Harry Bosch se limitó a mirarla en silencio. Le apetecía un cigarrillo, pero no pensaba preguntarle si podía fumar. No iba a reconocer ante ella que tenía ese hábito. Si lo hacía, ella seguramente empezaría a hablar de fijaciones orales o diría que se apoyaba en la nicotina. Inspiró hondo y miró a la psiquiatra que estaba al otro lado de la mesa. Carmen Hinojos era una mujer menuda, de rostro y expresión amistosos. Bosch sabía que no era mala persona. De hecho, había oído hablar bien de ella a otros policías que habían sido enviados a Chinatown. Carmen Hinojos simplemente estaba haciendo su trabajo y la ira de Bosch en realidad no estaba dirigida contra ella. El detective sabía que probablemente la psiquiatra era lo bastante lista para darse cuenta.
– Oiga, lo siento -dijo Hinojos-. No debería haber empezado con ese tipo de pregunta abierta. Sé que para usted se trata de una cuestión emocional. Tratemos de empezar de nuevo.
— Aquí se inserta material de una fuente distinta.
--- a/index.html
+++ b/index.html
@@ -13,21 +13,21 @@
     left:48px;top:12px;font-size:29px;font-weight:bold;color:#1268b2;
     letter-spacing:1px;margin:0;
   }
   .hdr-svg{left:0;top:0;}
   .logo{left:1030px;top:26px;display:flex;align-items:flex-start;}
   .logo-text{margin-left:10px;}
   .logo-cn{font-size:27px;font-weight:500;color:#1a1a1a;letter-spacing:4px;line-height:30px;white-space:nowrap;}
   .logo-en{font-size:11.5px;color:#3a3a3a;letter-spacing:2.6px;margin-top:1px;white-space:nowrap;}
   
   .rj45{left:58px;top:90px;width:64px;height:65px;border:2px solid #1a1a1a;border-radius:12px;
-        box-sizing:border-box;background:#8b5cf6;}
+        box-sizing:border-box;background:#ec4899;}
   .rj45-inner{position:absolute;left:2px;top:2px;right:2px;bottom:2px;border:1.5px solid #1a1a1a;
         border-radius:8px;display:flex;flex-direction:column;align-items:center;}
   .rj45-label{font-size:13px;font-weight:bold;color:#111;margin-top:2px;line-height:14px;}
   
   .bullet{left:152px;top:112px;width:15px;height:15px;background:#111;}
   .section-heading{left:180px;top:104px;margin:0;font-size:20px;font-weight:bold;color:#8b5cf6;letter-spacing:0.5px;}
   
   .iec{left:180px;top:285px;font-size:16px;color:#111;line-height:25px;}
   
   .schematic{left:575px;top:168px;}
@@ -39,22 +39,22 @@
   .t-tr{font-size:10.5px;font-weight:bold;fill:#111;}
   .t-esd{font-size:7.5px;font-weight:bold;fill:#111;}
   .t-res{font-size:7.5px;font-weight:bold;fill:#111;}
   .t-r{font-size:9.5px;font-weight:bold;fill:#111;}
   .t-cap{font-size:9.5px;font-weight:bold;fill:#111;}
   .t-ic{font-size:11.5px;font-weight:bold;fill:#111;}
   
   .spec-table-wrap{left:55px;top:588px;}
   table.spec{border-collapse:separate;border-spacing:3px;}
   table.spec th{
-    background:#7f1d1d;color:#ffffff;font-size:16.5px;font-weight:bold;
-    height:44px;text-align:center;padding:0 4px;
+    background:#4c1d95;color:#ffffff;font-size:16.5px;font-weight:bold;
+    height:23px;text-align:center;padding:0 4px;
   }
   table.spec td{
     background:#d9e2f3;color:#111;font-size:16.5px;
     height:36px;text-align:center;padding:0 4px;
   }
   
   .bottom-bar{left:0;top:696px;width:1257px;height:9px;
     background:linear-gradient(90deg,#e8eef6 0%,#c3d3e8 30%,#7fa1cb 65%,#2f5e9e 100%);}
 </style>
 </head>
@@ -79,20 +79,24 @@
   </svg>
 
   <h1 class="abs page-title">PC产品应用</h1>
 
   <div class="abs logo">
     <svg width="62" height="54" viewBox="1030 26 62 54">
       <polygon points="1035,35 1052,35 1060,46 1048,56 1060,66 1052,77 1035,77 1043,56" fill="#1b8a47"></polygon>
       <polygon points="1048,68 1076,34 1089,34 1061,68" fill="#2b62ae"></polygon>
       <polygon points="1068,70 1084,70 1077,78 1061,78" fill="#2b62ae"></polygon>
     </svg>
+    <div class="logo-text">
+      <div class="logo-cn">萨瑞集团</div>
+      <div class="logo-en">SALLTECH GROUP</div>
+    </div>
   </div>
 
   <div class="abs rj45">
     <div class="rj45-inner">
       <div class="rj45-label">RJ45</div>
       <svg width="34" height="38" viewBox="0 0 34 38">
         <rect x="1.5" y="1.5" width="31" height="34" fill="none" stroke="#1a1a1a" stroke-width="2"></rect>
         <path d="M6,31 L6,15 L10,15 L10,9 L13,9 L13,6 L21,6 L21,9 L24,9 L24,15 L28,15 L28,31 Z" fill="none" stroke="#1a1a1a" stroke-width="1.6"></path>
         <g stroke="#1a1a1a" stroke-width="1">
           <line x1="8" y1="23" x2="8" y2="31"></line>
Por cierto, puede fumar si lo desea.
– ¿Eso también está en el expediente?
– No está en el expediente. No hace falta. No deja de llevarse la mano a la boca. ¿Ha intentado dejarlo?
– No, pero estamos en una dependencia municipal. Ya conoce las normas.
Era una excusa débil. Todos los días violaba esa ordenanza en la comisaría de Hollywood.
– Aquí no es la norma. No quiero que piense que este lugar forma parte del Parker Center o del ayuntamiento. Ése es el principal motivo de que estos consultorios estén lejos del centro. Aquí no rigen esa clase de normas.
– No importa dónde estemos. Usted sigue trabajando para el Departamento de Policía de Los Ángeles.
– Intente convencerse de que está lejos del departamento de policía. Cuando esté aquí, trate de pensar que simplemente ha venido a ver a una amiga. A hablar. Aquí puede decir lo que quiera.
Sin embargo, Bosch sabía que no podía considerarla una amiga. Nunca. Había demasiado en juego. De todos modos, asintió con la cabeza para complacerla.